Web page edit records
= = =
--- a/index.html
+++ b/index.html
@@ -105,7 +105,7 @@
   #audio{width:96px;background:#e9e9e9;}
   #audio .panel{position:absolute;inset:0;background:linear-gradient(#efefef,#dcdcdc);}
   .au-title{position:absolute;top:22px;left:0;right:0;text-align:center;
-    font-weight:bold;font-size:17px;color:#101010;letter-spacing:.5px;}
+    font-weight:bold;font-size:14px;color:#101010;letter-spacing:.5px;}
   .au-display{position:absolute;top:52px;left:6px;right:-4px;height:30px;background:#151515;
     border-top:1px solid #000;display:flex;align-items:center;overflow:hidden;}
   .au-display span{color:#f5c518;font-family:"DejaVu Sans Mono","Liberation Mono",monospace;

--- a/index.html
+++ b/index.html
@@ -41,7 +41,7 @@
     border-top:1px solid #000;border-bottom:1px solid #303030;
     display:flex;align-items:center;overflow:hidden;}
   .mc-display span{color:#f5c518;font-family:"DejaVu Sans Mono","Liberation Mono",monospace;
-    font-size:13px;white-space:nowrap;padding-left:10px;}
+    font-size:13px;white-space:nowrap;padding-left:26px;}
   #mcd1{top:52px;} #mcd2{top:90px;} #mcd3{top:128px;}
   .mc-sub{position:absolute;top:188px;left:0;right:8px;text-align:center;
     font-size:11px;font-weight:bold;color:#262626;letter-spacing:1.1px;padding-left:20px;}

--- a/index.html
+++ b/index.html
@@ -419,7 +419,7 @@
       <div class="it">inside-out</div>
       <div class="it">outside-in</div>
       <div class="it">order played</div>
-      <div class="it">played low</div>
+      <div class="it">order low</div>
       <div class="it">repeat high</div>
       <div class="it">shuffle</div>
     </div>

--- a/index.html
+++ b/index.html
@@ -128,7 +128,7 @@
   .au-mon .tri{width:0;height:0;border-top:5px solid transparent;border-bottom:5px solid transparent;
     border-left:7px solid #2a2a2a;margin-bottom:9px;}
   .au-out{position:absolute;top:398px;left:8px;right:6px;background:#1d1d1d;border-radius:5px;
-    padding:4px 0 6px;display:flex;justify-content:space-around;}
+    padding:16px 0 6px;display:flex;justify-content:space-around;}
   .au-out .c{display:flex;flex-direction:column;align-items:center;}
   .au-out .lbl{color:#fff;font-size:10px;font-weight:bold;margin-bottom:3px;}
= = =
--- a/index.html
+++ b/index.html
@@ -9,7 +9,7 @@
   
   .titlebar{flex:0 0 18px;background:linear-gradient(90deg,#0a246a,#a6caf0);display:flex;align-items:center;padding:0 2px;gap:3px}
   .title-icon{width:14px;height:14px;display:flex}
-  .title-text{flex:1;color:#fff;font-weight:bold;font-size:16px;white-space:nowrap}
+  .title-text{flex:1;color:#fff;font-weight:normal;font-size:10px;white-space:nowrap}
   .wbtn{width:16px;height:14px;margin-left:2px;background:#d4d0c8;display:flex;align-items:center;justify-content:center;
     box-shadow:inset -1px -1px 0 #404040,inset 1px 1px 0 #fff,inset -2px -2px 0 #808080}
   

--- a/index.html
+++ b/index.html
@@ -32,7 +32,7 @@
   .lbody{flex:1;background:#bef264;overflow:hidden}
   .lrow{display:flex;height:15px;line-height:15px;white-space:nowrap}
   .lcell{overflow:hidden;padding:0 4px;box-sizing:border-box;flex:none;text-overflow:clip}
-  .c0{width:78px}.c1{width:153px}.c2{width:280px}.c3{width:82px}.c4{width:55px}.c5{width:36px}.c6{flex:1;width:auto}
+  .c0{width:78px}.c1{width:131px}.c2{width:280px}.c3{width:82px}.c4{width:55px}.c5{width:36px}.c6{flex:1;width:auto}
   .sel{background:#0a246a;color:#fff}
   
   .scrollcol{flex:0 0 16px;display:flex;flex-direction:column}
= = =
Exercise objective -
Copy each line of the data above that holds "left".

Answer to this exercise -
   .au-title{position:absolute;top:22px;left:0;right:0;text-align:center;
   .au-display{position:absolute;top:52px;left:6px;right:-4px;height:30px;background:#151515;
-    font-size:13px;white-space:nowrap;padding-left:10px;}
+    font-size:13px;white-space:nowrap;padding-left:26px;}
   .mc-sub{position:absolute;top:188px;left:0;right:8px;text-align:center;
     font-size:11px;font-weight:bold;color:#262626;letter-spacing:1.1px;padding-left:20px;}
     border-left:7px solid #2a2a2a;margin-bottom:9px;}
   .au-out{position:absolute;top:398px;left:8px;right:6px;background:#1d1d1d;border-radius:5px;
   .wbtn{width:16px;height:14px;margin-left:2px;background:#d4d0c8;display:flex;align-items:center;justify-content:center;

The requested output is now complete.